As transistors 8, IGBTs or transistors of a MOSFET structure can be used. Reverse diodes 9 protect transistors 8 at the time of shutdown from reverse voltages.

The DC-to-AC converter operates as follows.

Include a constant voltage source 1 with a capacitor 2, a constant voltage of which is supplied to the DC terminals of the bridge voltage inverter 3, consisting of four keys 4-7, each of which consists of a transistor 8 and a reverse diode 9. The AC terminals of the bridge voltage inverter 3 are connected to the primary winding 10 of the transformer 11, a Hall sensor 15 is built into the magnetic circuit of the transformer 11, the output of which is connected to the input of the control system 14. The sequence of turning on the keys 4-7 is carried out by the control system 14. The control system 14 form two antiphase control signal and fed respectively to the inputs of drivers 16,17. Each of the drivers 16.17 is controlled by two series-connected keys 4,5 and 6,7 of the bridge voltage inverter 3. When the key 4 (6) is turned on, the key 5 (7) is turned off and vice versa. The voltage of the constant voltage source 1 is converted into alternating voltage by simultaneously turning on the keys 4.7 (6.5) and turning off the keys 6.5 (4.7). In this case, the current through the primary winding 10 of the transformer 11 of the half-period of the control signal flows in one direction and half-period in the other, magnetizing the magnetic core of the transformer 11 through a symmetrical hysteresis loop. The Hall sensor 15 converts the magnetic field induction into a bipolar pulse voltage, which is supplied to the control system 14. Due to the non-identical characteristics of the transistors 8 of the keys 4-7, in particular the on and off times of the transistors 8, a constant current component appears in the alternating current of the primary winding 10 of the transformer 11 , which magnetizes the magnetic core of the transformer 11. In this case, the Hall sensor 15 generates a bipolar pulse voltage with an offset to a positive or negative value. The control system 14 by filtering emits a constant component of the output voltage from the Hall sensor 15 and, depending on the sign of the constant component, increase or decrease the duty cycle of the control pulses. The regulation process is carried out until the constant component of the output voltage from the Hall sensor 15 becomes equal to zero.

Drivers 16, 17 not only turn on the keys 4-7, but also monitor the status of transistors 8. With a through current through the switches 4,5 (6,7), the voltage drop across the collector-emitter junctions of transistors 8 will exceed the permissible value and driver 16 (17 ) blocks the control pulses with the transmission of the alarm signal to the control system 14.

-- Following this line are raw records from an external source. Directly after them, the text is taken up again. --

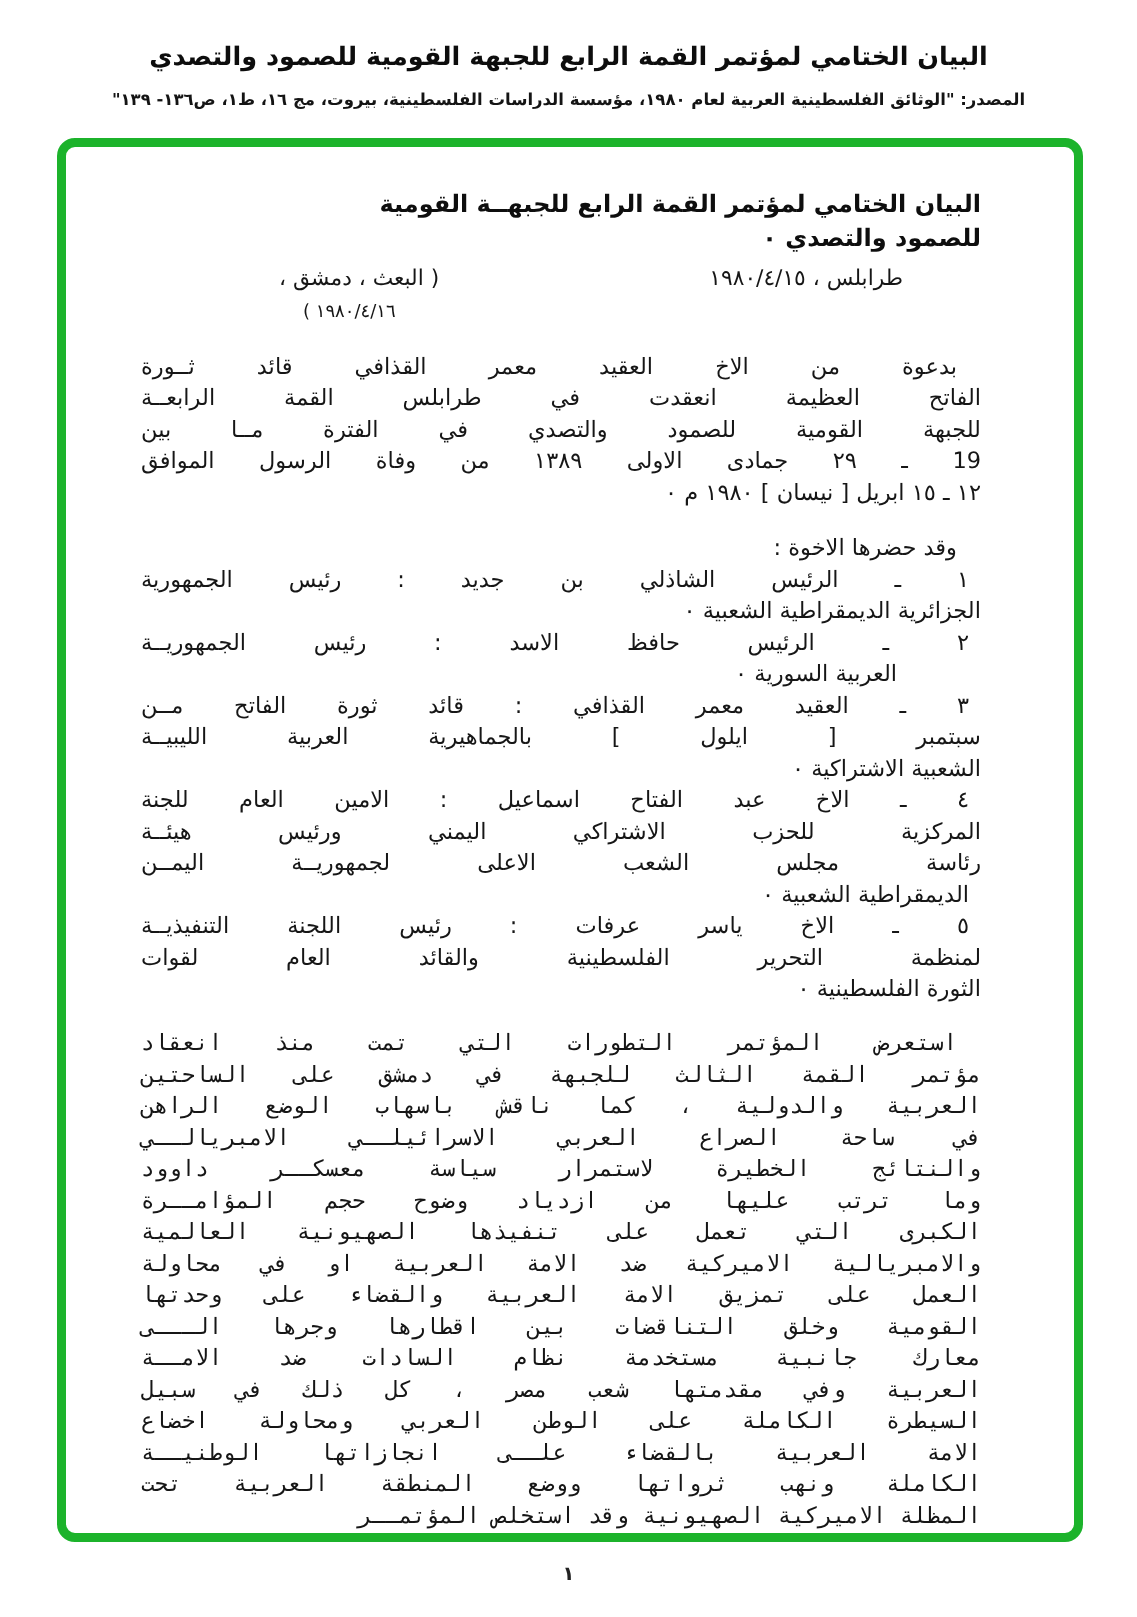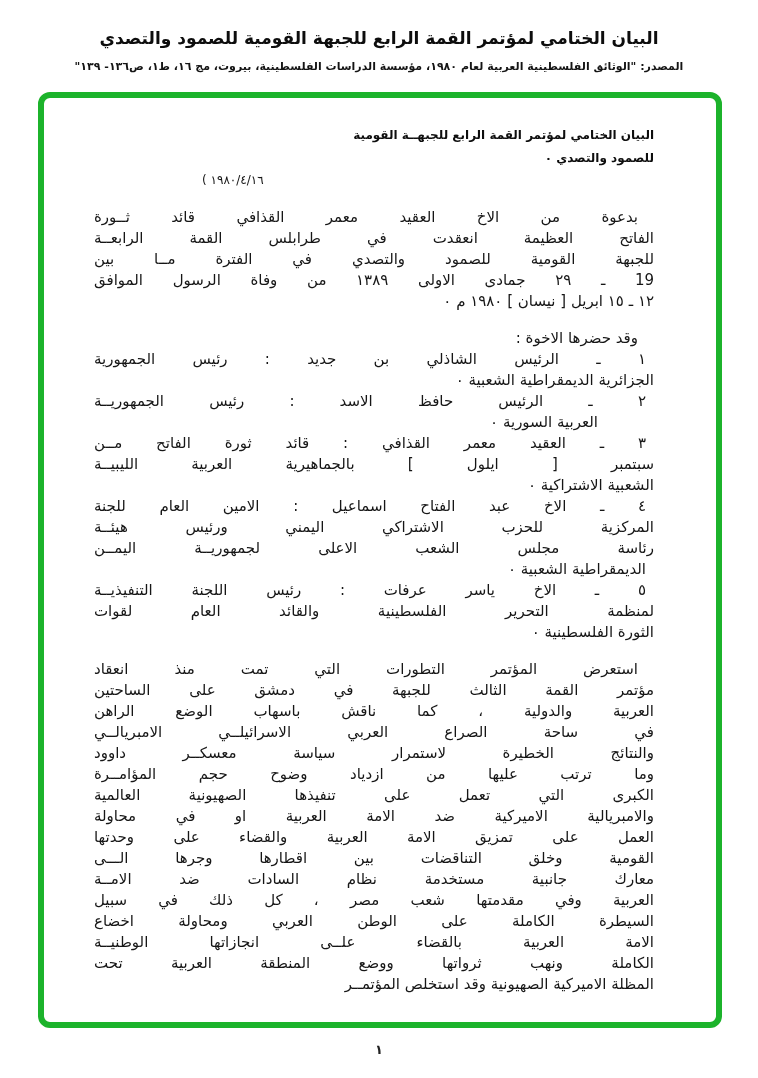--- a/index.html
+++ b/index.html
@@ -21,7 +21,7 @@
     box-sizing:border-box;border:6px solid #1cb32b;border-radius:12px;
     padding:26px 62px 0 50px;background:#fff;
   }
-  .doc-title{font-weight:bold;font-size:12px;line-height:23px;text-align:right;color:#0e0e0e;}
+  .doc-title{font-weight:bold;font-size:16px;line-height:23px;text-align:right;color:#0e0e0e;}
   .dateline{
     display:flex;justify-content:space-between;align-items:flex-start;
     margin-top:6px;padding-left:92px;padding-right:52px;

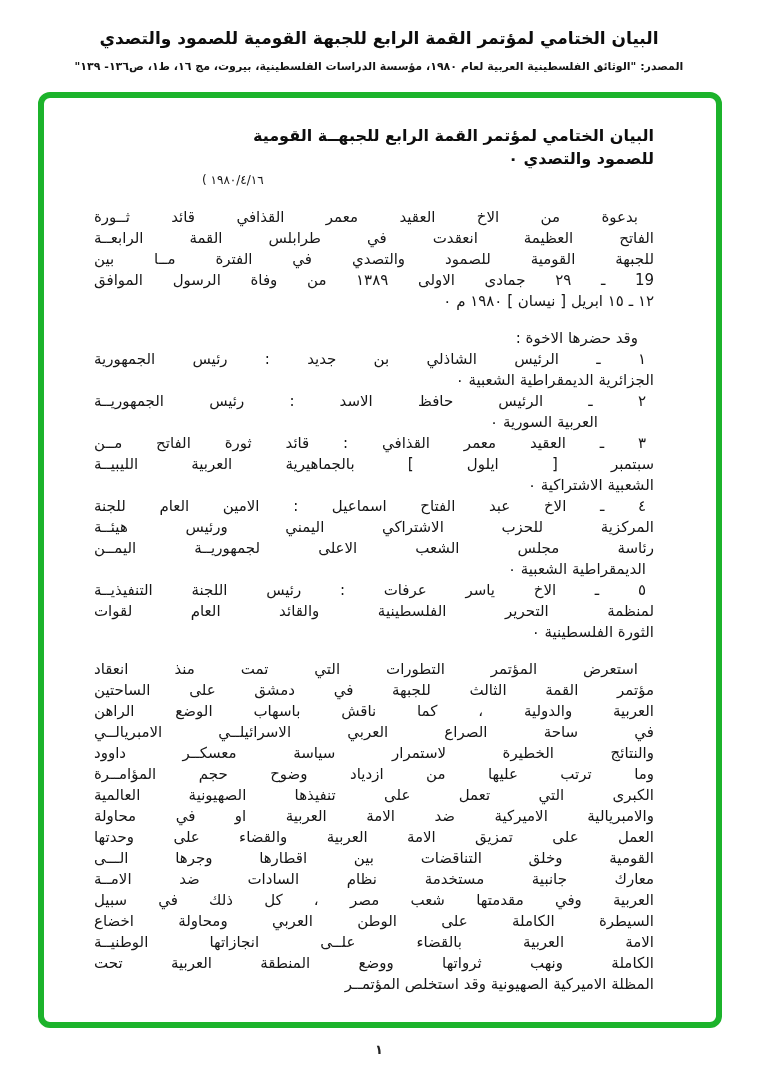--- a/index.html
+++ b/index.html
@@ -64,6 +64,10 @@
       <div>للصمود والتصدي ٠</div>
     </div>
 
+    <div class="dateline" dir="ltr">
+      <span dir="rtl">( البعث ، دمشق ،</span>
+      <span dir="rtl">طرابلس ، ١٩٨٠/٤/١٥</span>
+    </div>
 
     <div class="dateline2">
       <span>١٩٨٠/٤/١٦ )</span>

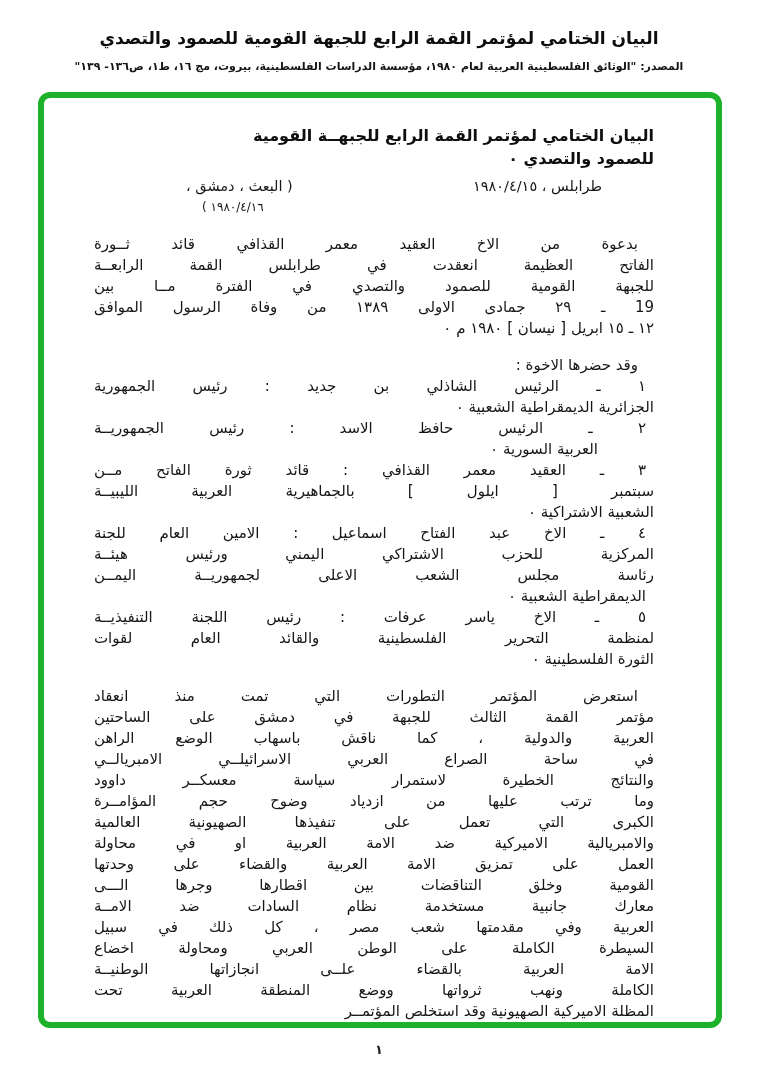--- a/index.html
+++ b/index.html
@@ -33,7 +33,7 @@
   }
   .doc-body{margin-top:10px;font-size:15px;}
   .para{margin:0;}
-  .para.gap{margin-top:9px;}
+  .para.gap{margin-top:9px;font-family:Liberation Mono, monospace;}
   .line{
     line-height:21px;text-align:justify;text-align-last:justify;
     white-space:nowrap;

The use of the Hall sensor 15 and drivers 16.17 make it possible to exclude from the design of the DC-AC converter an oversized through-current sensor and a power capacitor.

The proposed converter of direct current to alternating current is tested and will be implemented in the converter of own needs of the experimental main gas turbine locomotive GT1h - 002.

Claims (1)

A DC / AC converter containing a DC voltage source with a capacitor at the output, a bridge voltage inverter consisting of four keys, each of which consists of a transistor and a reverse diode, the DC terminals of which are connected to the output of the DC voltage source, and the AC terminals connected to the primary winding of the transformer, the secondary winding of which is connected to the load, a control system, characterized in that a sensor is built into the magnetic core of the transformer Hall, the output of which is connected to the input of the control system, the outputs of which are connected to the inputs of the first and second drivers, each of which controls two keys in series with the bridge voltage inverter.